*** Information supplied ***

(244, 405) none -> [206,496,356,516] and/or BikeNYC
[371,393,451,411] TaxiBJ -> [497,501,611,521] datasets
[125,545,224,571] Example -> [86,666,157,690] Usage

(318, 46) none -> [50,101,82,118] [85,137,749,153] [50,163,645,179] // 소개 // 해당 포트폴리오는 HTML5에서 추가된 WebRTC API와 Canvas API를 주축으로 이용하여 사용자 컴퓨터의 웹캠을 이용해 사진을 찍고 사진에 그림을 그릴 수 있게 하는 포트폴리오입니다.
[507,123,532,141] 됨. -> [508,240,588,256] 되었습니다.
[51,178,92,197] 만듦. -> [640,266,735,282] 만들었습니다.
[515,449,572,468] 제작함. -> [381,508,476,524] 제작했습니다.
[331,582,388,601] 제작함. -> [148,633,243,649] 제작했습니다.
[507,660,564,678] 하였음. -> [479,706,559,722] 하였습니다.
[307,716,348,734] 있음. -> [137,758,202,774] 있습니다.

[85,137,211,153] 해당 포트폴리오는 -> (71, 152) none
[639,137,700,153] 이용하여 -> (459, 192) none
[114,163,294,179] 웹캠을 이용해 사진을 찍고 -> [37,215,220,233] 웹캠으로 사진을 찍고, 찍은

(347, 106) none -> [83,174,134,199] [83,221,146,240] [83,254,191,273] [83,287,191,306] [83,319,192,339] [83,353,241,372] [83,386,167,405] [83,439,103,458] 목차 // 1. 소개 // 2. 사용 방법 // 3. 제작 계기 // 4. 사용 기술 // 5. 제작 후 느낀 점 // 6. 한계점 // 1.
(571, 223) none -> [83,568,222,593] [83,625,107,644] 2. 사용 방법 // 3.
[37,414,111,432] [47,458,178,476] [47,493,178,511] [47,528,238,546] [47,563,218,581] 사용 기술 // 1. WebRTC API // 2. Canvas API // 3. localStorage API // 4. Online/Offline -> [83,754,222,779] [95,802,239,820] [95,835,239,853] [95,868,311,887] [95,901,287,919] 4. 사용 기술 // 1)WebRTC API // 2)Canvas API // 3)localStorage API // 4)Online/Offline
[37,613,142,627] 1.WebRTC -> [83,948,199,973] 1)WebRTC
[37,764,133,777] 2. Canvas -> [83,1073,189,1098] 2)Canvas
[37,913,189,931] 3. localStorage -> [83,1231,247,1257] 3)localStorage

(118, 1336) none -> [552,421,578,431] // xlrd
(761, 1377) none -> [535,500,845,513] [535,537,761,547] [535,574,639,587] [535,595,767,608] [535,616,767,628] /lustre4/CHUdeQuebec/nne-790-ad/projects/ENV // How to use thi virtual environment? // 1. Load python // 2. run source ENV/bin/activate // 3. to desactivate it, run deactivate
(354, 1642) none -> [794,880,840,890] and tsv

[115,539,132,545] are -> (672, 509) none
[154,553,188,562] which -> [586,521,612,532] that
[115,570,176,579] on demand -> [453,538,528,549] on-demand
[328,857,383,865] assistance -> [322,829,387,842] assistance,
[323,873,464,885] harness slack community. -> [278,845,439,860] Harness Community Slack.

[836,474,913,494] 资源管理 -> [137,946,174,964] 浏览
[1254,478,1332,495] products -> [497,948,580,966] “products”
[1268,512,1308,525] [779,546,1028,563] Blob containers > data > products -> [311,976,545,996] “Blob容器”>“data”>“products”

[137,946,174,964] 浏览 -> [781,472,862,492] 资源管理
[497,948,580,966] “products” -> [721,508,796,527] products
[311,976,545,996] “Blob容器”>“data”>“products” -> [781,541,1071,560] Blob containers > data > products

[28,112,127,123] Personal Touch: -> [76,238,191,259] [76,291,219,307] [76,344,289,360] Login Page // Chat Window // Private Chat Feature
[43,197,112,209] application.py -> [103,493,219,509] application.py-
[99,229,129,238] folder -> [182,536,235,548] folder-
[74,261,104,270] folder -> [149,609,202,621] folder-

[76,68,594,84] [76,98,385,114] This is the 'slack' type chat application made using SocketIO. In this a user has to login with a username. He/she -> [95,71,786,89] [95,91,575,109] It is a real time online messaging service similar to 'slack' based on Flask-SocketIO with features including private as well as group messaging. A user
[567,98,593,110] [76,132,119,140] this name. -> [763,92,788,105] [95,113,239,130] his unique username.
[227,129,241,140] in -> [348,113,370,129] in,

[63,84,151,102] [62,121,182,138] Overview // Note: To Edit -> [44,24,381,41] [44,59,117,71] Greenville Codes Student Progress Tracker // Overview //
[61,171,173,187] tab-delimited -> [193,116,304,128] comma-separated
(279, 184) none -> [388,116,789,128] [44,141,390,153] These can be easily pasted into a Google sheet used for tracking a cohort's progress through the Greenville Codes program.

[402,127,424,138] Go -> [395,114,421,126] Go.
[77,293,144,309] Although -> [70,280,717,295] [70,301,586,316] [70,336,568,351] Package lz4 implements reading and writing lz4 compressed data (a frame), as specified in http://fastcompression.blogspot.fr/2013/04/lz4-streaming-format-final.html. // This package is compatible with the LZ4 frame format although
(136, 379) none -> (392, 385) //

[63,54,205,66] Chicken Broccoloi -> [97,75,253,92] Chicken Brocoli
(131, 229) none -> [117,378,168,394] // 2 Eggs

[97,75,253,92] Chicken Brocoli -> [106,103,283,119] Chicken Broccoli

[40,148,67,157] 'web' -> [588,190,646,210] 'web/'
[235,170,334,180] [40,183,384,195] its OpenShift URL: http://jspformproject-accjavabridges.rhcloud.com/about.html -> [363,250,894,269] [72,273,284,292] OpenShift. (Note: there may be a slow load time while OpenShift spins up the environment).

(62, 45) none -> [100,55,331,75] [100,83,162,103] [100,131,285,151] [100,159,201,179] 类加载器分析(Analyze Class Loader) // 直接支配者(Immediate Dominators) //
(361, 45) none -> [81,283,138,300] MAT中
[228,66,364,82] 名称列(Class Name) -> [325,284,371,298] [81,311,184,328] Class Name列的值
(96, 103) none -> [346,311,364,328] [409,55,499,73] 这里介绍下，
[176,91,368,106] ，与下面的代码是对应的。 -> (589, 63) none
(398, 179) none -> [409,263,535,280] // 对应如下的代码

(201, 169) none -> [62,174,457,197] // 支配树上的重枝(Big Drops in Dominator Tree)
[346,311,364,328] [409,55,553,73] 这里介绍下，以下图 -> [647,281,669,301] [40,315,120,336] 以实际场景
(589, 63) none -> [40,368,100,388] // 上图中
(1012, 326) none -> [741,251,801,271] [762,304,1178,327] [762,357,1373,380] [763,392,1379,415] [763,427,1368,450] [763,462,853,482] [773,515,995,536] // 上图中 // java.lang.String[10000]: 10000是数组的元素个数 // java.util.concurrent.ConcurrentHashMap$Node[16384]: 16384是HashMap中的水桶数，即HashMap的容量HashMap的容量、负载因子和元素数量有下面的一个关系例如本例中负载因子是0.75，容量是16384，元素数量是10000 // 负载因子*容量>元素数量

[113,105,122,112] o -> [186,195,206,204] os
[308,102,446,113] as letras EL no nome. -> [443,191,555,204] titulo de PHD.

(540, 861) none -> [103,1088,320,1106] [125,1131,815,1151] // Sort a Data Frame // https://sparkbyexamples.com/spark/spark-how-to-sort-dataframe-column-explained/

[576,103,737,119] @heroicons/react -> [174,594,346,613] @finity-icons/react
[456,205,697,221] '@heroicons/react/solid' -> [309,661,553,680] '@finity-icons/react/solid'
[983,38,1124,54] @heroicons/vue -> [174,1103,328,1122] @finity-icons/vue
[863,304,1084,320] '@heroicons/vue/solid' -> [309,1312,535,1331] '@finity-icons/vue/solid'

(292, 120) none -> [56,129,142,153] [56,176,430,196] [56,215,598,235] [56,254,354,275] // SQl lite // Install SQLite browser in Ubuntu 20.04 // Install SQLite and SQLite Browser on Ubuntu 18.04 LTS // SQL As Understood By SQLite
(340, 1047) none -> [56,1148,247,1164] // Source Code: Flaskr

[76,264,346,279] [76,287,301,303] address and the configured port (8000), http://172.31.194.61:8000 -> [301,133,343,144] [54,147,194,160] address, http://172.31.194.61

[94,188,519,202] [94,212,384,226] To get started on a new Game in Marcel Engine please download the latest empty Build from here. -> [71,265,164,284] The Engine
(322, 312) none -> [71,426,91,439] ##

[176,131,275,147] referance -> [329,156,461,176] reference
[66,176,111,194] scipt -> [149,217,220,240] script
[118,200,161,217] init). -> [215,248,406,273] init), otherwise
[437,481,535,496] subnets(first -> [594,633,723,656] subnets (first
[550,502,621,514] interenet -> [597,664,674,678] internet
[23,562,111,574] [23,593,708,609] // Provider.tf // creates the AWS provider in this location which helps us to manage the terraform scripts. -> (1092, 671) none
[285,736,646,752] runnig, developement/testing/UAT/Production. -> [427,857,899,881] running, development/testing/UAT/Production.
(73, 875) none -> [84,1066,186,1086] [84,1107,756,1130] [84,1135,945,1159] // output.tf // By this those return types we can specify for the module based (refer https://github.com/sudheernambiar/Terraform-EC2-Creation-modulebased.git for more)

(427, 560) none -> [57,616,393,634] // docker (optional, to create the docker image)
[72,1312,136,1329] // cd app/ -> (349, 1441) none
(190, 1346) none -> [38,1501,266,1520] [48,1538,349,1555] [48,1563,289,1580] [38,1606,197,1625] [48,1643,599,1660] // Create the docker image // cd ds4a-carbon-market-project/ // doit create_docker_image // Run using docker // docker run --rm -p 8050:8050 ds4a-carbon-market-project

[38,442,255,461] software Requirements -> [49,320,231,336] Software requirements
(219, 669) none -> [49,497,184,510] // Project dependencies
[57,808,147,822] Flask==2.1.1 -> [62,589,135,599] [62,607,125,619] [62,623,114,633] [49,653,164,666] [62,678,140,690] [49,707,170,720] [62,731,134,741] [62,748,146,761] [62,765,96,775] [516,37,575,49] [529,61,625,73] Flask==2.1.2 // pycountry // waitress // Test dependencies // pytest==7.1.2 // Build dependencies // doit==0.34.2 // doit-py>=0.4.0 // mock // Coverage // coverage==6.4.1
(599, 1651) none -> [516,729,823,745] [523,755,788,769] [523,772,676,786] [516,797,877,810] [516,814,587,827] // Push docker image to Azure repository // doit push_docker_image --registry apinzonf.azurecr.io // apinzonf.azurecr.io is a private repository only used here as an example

*** End of Information supplied ***

# What to do
Above are the entries. Copy exactly the part that opens with the line containing "[76,264,346,279] [76,287,301,303] address" and closes with the line containing "(219, 669) none", and no more.

# Response to this task
[76,264,346,279] [76,287,301,303] address and the configured port (8000), http://172.31.194.61:8000 -> [301,133,343,144] [54,147,194,160] address, http://172.31.194.61

[94,188,519,202] [94,212,384,226] To get started on a new Game in Marcel Engine please download the latest empty Build from here. -> [71,265,164,284] The Engine
(322, 312) none -> [71,426,91,439] ##

[176,131,275,147] referance -> [329,156,461,176] reference
[66,176,111,194] scipt -> [149,217,220,240] script
[118,200,161,217] init). -> [215,248,406,273] init), otherwise
[437,481,535,496] subnets(first -> [594,633,723,656] subnets (first
[550,502,621,514] interenet -> [597,664,674,678] internet
[23,562,111,574] [23,593,708,609] // Provider.tf // creates the AWS provider in this location which helps us to manage the terraform scripts. -> (1092, 671) none
[285,736,646,752] runnig, developement/testing/UAT/Production. -> [427,857,899,881] running, development/testing/UAT/Production.
(73, 875) none -> [84,1066,186,1086] [84,1107,756,1130] [84,1135,945,1159] // output.tf // By this those return types we can specify for the module based (refer https://github.com/sudheernambiar/Terraform-EC2-Creation-modulebased.git for more)

(427, 560) none -> [57,616,393,634] // docker (optional, to create the docker image)
[72,1312,136,1329] // cd app/ -> (349, 1441) none
(190, 1346) none -> [38,1501,266,1520] [48,1538,349,1555] [48,1563,289,1580] [38,1606,197,1625] [48,1643,599,1660] // Create the docker image // cd ds4a-carbon-market-project/ // doit create_docker_image // Run using docker // docker run --rm -p 8050:8050 ds4a-carbon-market-project

[38,442,255,461] software Requirements -> [49,320,231,336] Software requirements
(219, 669) none -> [49,497,184,510] // Project dependencies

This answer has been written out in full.